| To do |
For the data below, please report each line where the word "radius" is found.

(Data for this exercise begins)

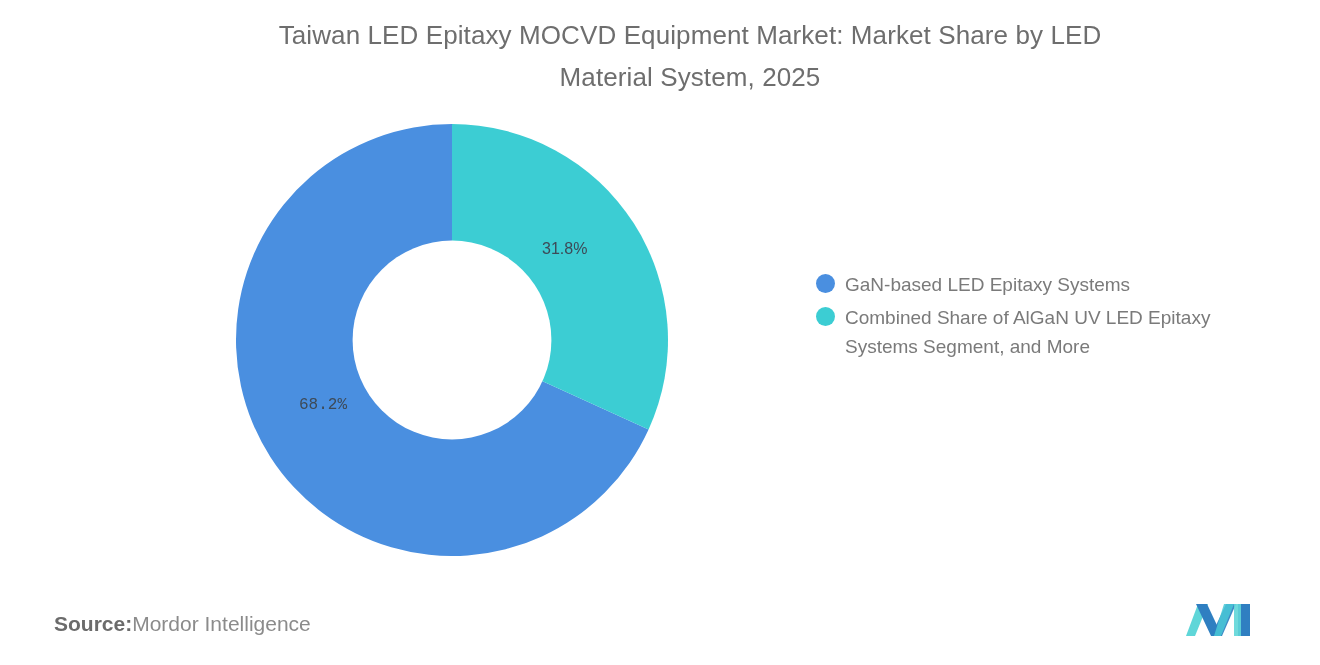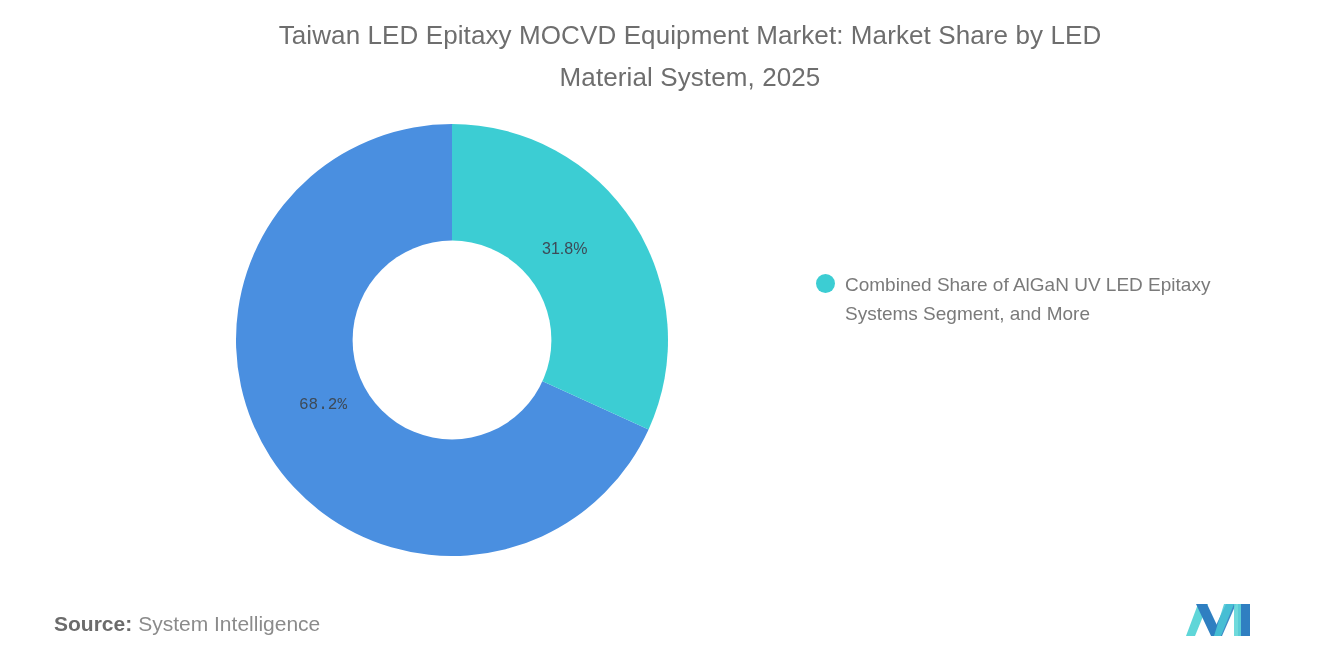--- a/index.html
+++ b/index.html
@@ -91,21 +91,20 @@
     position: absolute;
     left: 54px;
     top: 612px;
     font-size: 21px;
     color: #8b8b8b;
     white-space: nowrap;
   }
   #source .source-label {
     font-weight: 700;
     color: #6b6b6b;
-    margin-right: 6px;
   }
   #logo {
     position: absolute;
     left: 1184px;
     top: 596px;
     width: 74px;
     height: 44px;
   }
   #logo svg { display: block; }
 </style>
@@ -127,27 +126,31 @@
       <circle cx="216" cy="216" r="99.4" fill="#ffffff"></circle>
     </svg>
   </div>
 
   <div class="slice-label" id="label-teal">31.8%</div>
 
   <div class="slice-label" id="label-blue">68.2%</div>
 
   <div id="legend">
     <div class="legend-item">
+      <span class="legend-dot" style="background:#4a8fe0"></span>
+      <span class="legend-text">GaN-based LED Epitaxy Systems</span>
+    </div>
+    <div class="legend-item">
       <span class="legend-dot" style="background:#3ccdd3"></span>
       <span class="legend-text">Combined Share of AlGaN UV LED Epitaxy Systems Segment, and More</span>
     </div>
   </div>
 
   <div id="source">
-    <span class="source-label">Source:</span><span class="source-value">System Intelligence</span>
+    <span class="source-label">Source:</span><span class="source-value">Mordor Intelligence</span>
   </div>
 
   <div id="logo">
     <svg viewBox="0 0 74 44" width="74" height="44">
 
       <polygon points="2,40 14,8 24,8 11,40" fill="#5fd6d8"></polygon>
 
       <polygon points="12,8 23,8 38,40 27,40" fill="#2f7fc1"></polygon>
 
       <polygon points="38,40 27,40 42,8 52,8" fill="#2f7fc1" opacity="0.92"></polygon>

(Data for this exercise ends)
(Data for this exercise begins)

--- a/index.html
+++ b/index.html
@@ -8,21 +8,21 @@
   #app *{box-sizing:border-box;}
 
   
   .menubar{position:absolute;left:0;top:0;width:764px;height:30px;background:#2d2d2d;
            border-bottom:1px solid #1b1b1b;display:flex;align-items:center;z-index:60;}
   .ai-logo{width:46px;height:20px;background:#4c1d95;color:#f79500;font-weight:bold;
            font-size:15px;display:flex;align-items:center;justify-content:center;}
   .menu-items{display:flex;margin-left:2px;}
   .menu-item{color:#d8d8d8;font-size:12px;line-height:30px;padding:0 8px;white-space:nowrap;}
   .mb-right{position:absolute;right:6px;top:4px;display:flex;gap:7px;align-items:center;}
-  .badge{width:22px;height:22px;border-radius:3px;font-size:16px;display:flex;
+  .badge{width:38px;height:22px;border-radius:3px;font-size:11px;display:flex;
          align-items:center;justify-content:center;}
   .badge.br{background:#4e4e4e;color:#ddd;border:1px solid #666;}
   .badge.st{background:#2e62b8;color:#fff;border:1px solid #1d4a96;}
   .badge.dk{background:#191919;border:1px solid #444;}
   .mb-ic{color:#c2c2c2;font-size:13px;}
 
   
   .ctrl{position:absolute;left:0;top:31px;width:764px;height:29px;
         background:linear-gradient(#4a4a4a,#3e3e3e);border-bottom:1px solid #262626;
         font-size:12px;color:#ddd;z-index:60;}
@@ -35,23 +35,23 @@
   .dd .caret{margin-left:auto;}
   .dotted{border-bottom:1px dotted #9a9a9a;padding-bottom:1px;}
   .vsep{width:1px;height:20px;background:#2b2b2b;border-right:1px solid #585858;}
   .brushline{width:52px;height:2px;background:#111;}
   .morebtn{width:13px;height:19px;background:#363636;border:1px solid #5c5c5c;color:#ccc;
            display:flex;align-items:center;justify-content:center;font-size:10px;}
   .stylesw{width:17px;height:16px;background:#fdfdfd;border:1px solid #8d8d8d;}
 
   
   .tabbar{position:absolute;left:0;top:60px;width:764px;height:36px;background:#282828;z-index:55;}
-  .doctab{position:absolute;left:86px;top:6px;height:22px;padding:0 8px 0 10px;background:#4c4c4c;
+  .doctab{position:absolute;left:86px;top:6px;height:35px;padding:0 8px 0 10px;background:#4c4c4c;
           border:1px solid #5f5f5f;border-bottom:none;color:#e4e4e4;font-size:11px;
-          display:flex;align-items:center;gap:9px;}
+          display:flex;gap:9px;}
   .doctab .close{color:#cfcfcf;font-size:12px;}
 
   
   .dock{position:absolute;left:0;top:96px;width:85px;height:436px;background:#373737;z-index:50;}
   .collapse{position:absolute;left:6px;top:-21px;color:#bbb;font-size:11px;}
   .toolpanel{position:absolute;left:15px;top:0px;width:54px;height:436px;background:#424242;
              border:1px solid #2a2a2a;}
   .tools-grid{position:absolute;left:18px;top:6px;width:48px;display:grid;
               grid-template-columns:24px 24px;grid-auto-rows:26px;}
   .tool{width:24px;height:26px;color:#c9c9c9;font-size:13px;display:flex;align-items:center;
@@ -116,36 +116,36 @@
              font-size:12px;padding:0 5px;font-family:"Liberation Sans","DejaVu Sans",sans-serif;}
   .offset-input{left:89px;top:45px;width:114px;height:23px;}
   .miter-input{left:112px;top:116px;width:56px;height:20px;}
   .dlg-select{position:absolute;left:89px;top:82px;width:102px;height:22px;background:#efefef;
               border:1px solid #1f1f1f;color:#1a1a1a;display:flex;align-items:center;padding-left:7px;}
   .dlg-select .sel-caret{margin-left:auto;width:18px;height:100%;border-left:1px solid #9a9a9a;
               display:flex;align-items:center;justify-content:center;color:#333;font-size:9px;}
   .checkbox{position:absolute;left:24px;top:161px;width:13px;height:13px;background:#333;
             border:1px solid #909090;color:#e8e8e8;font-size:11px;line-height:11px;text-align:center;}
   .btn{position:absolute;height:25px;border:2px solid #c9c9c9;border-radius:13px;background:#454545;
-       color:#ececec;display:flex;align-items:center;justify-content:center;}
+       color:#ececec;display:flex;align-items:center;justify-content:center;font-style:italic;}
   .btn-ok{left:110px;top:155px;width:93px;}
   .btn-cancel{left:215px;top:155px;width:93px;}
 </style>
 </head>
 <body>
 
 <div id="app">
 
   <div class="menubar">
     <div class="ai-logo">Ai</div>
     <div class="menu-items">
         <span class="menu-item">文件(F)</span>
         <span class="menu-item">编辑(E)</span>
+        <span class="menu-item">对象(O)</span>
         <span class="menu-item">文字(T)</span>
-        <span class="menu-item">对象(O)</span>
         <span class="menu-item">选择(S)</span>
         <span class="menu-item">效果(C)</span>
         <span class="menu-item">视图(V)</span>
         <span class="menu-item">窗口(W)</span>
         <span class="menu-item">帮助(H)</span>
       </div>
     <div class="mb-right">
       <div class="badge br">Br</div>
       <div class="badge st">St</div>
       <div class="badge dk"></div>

(Data for this exercise ends)
(Data for this exercise begins)

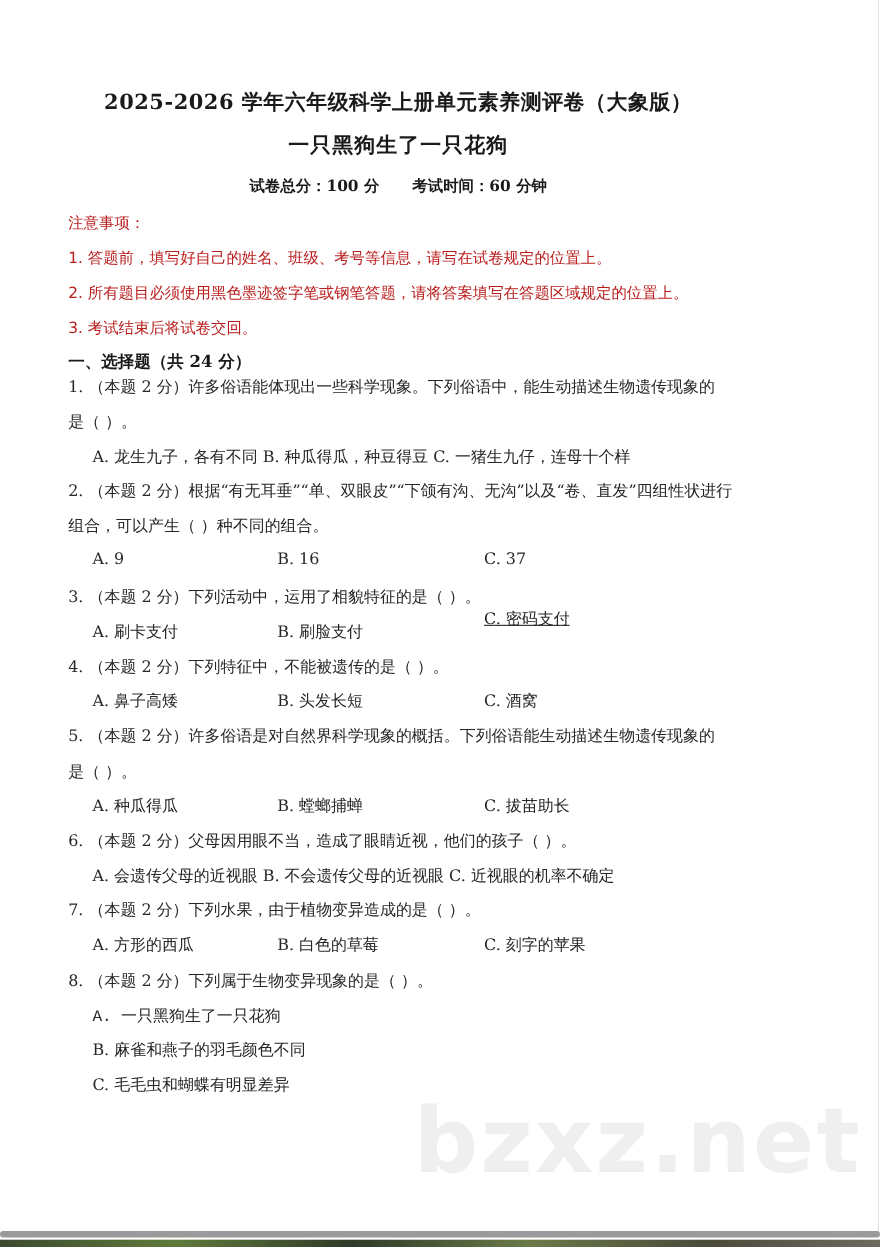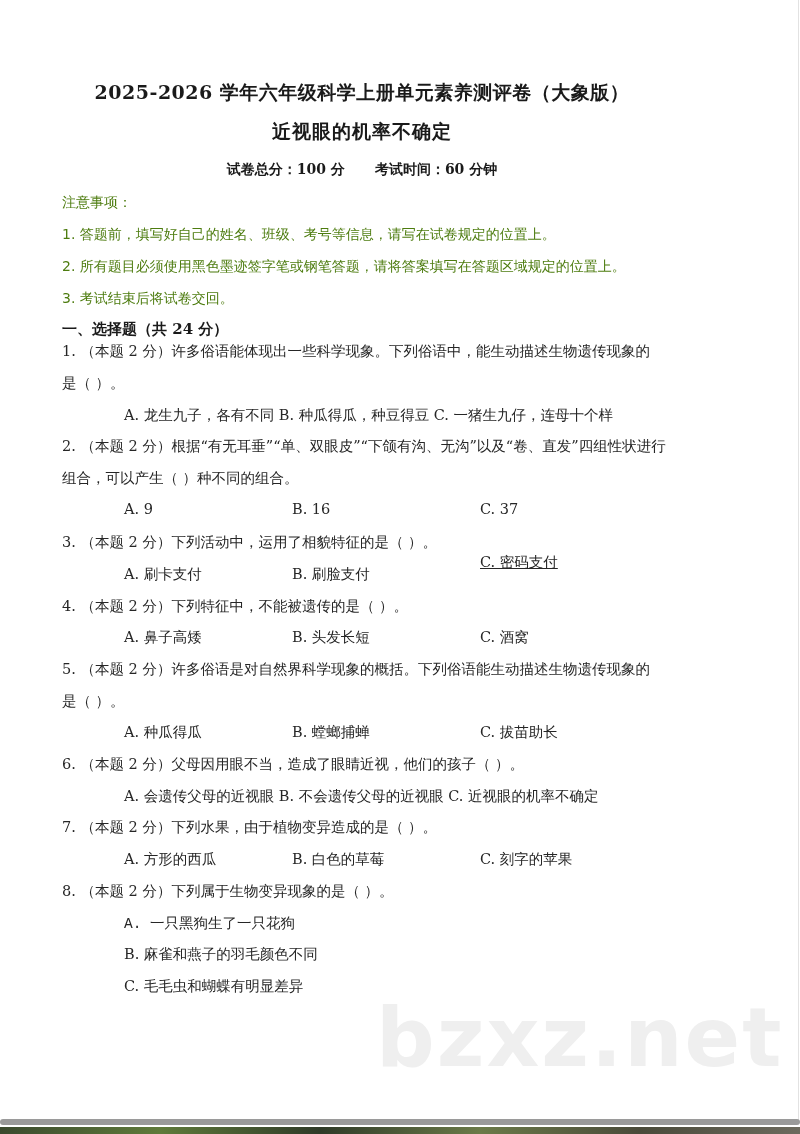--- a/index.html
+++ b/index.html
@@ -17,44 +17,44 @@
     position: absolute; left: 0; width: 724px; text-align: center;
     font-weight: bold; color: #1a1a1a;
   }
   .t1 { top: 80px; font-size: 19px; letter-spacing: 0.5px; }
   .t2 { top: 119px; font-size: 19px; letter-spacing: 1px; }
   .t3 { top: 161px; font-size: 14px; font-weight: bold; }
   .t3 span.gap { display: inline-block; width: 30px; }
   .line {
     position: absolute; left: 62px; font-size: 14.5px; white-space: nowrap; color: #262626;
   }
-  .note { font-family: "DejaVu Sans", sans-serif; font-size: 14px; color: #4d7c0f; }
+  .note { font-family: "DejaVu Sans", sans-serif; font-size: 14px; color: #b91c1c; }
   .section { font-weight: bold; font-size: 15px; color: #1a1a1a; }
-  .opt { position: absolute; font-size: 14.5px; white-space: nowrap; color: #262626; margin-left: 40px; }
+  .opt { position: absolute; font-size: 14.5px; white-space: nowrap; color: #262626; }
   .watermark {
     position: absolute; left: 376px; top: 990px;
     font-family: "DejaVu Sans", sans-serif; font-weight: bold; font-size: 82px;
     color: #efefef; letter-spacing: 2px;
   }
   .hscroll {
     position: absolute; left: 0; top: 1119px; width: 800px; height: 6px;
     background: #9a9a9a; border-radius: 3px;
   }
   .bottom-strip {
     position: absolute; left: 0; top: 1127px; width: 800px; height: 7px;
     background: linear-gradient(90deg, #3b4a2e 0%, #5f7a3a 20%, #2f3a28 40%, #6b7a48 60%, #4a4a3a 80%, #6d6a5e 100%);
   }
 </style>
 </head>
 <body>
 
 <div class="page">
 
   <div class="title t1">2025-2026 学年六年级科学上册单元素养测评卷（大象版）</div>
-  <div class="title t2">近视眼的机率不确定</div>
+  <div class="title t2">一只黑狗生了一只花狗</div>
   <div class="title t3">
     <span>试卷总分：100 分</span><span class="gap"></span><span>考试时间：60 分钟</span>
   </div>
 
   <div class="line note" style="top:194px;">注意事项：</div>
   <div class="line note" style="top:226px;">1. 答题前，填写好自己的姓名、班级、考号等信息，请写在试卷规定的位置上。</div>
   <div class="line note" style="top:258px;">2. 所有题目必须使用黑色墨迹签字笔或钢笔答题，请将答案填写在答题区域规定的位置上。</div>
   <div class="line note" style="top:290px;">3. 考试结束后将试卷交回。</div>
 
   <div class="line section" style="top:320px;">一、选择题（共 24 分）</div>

(Data for this exercise ends)

| Answer to this task |
-  .badge{width:22px;height:22px;border-radius:3px;font-size:16px;display:flex;
+  .badge{width:38px;height:22px;border-radius:3px;font-size:11px;display:flex;
   .btn{position:absolute;height:25px;border:2px solid #c9c9c9;border-radius:13px;background:#454545;
     background: #9a9a9a; border-radius: 3px;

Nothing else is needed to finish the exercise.